[THE DATA Boundary: Start]

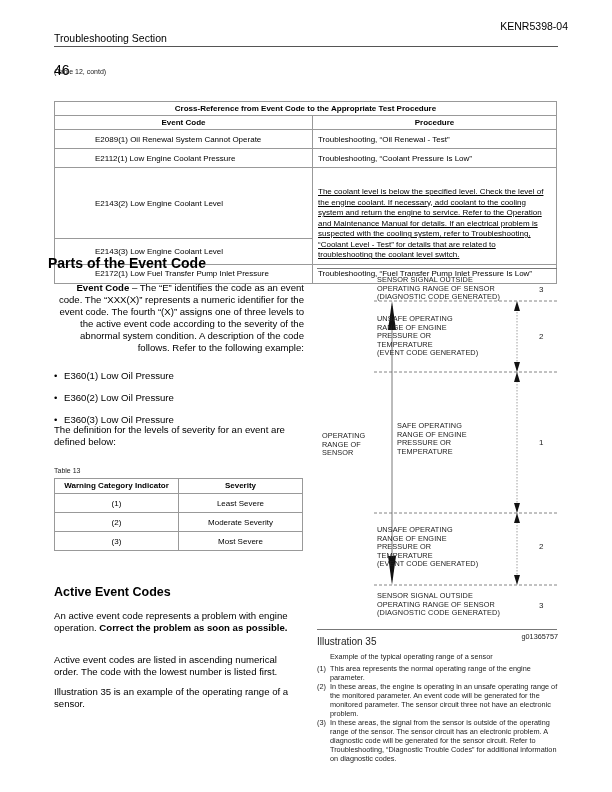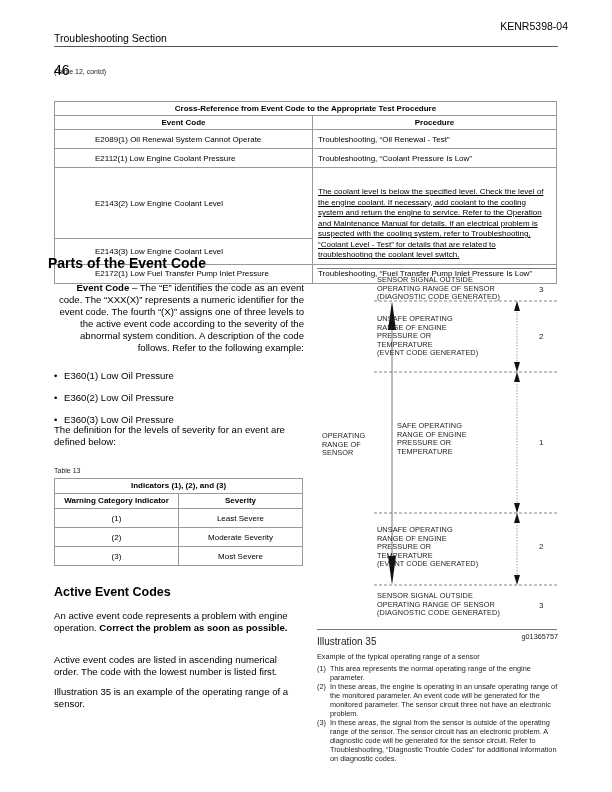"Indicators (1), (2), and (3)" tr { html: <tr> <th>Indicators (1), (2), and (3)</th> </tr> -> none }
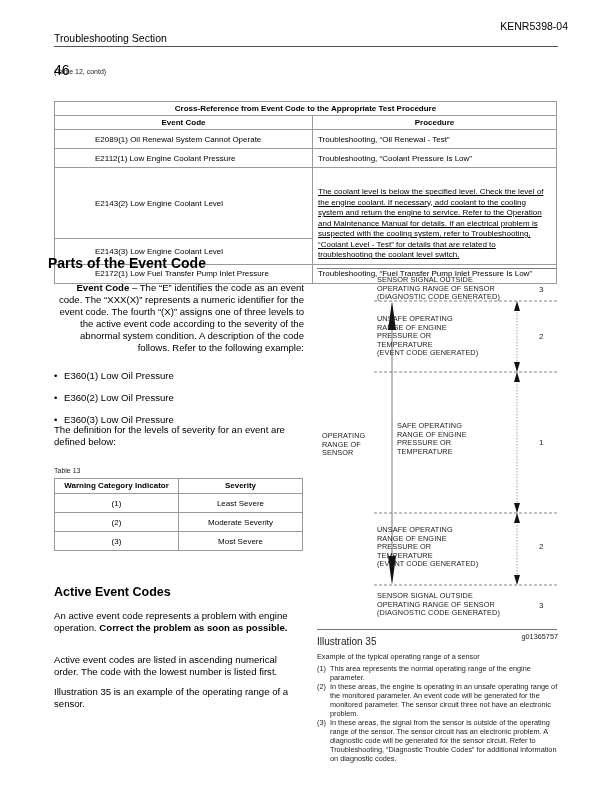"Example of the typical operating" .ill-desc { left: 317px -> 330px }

[THE DATA Boundary: End]
[THE DATA Boundary: Start]

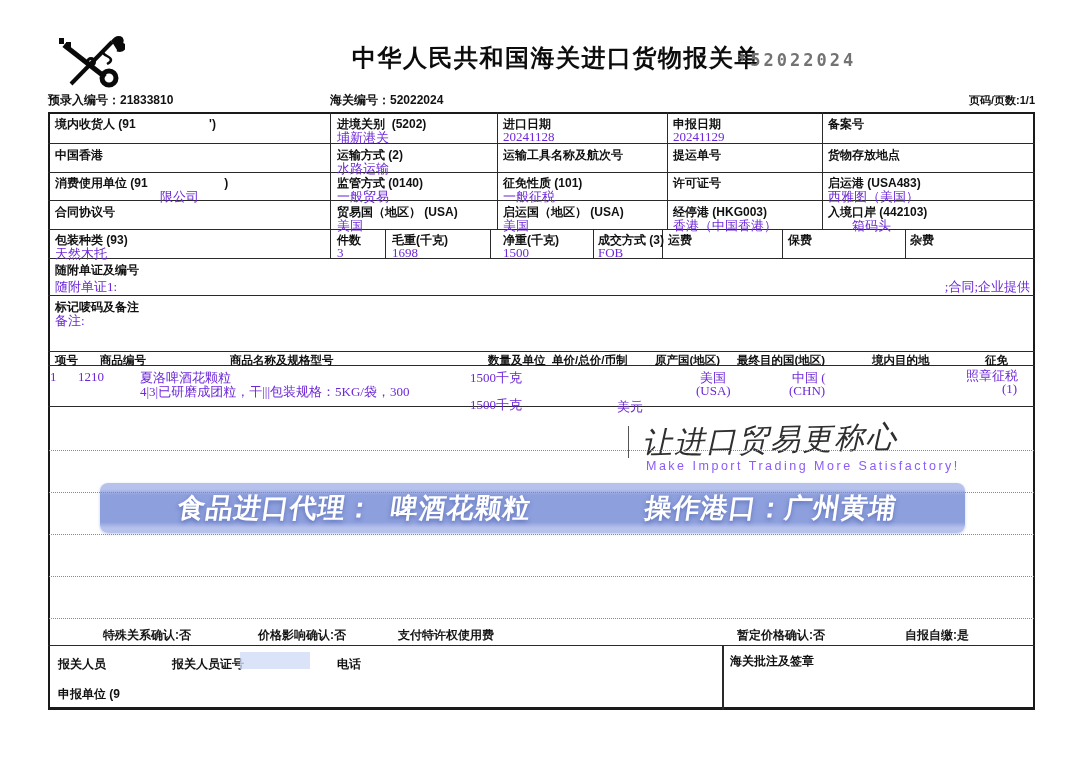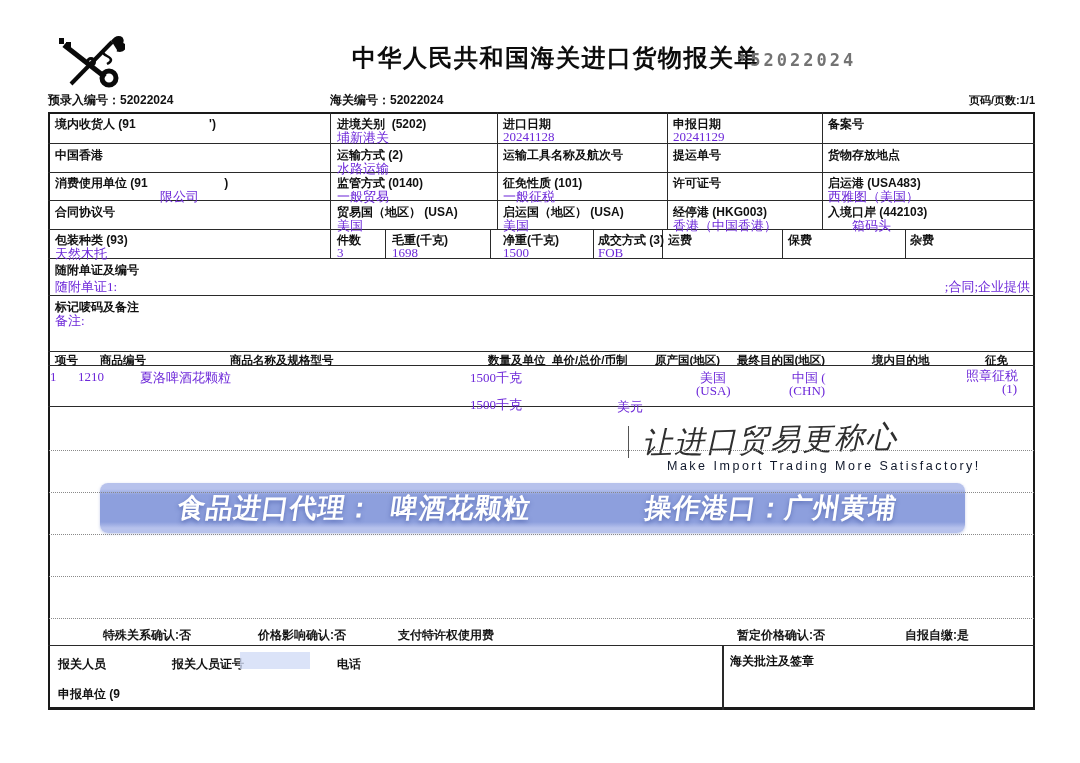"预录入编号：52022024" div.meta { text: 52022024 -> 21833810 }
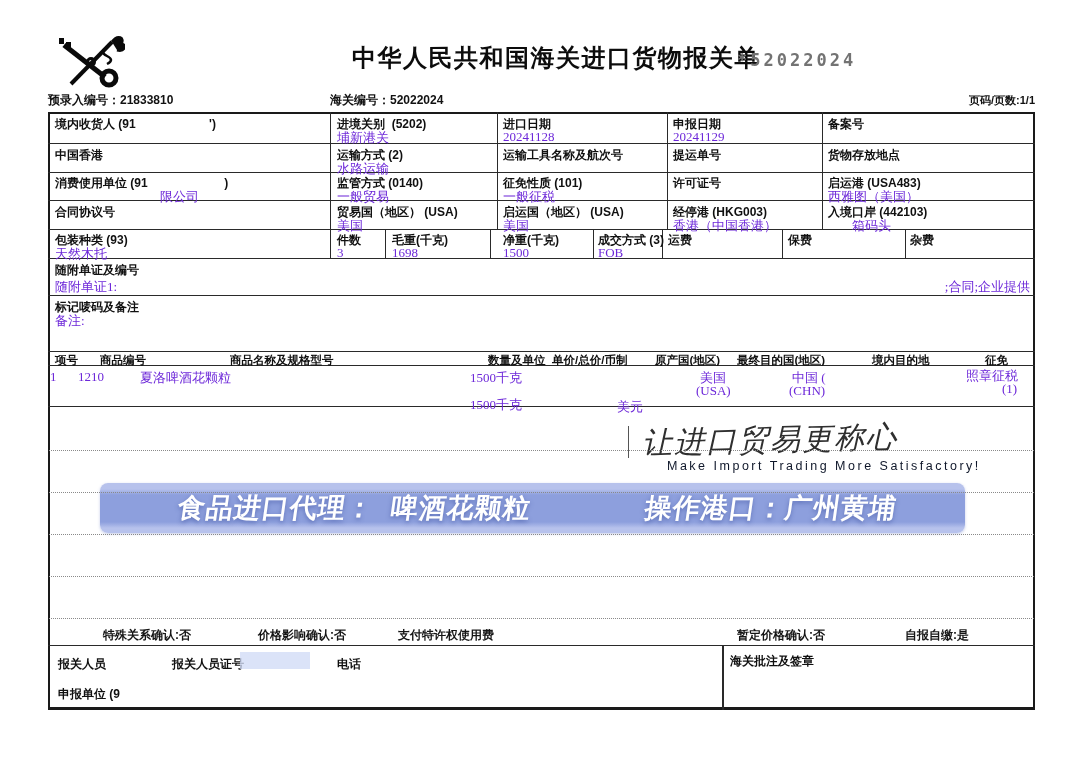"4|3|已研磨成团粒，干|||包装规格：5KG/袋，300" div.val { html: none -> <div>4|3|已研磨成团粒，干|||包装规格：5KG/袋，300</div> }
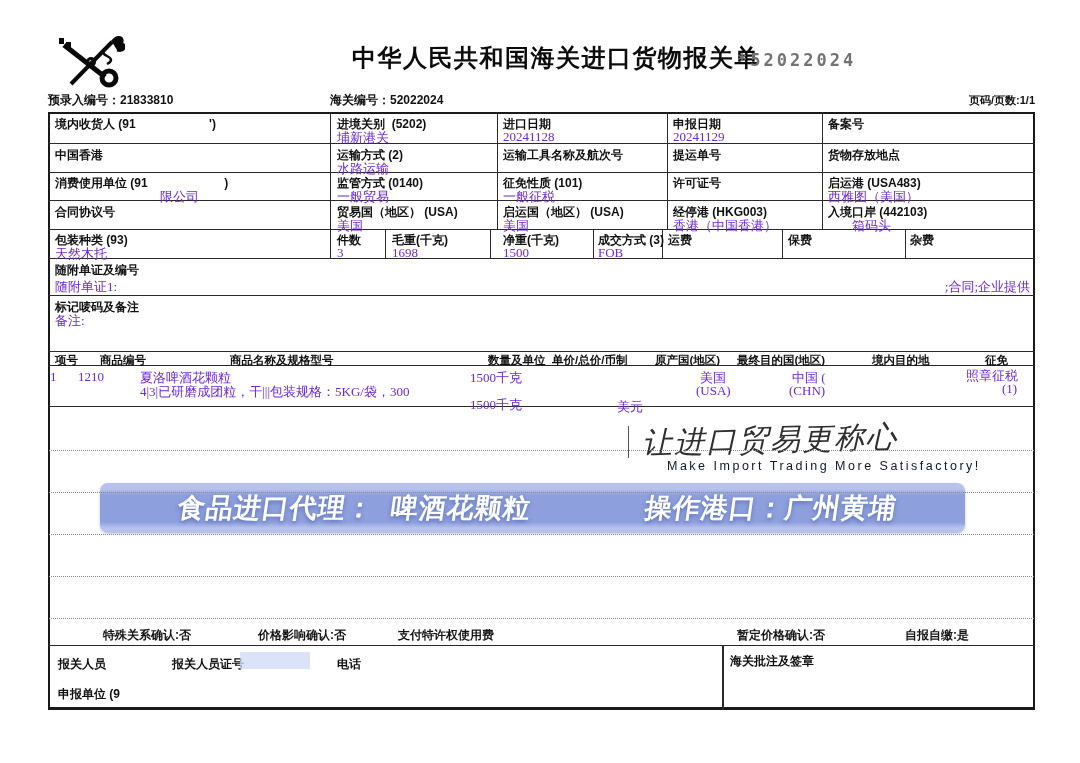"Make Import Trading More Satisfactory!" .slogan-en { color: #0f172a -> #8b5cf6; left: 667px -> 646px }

[THE DATA Boundary: End]

(EXERCISE) Write out exactly the lines above between the one with "text: 52022024 ->" and the one with "Import Trading More", inclusive, with pictures left out.

(EXERCISE ANSWER)
"预录入编号：52022024" div.meta { text: 52022024 -> 21833810 }
"4|3|已研磨成团粒，干|||包装规格：5KG/袋，300" div.val { html: none -> <div>4|3|已研磨成团粒，干|||包装规格：5KG/袋，300</div> }
"Make Import Trading More Satisfactory!" .slogan-en { color: #0f172a -> #8b5cf6; left: 667px -> 646px }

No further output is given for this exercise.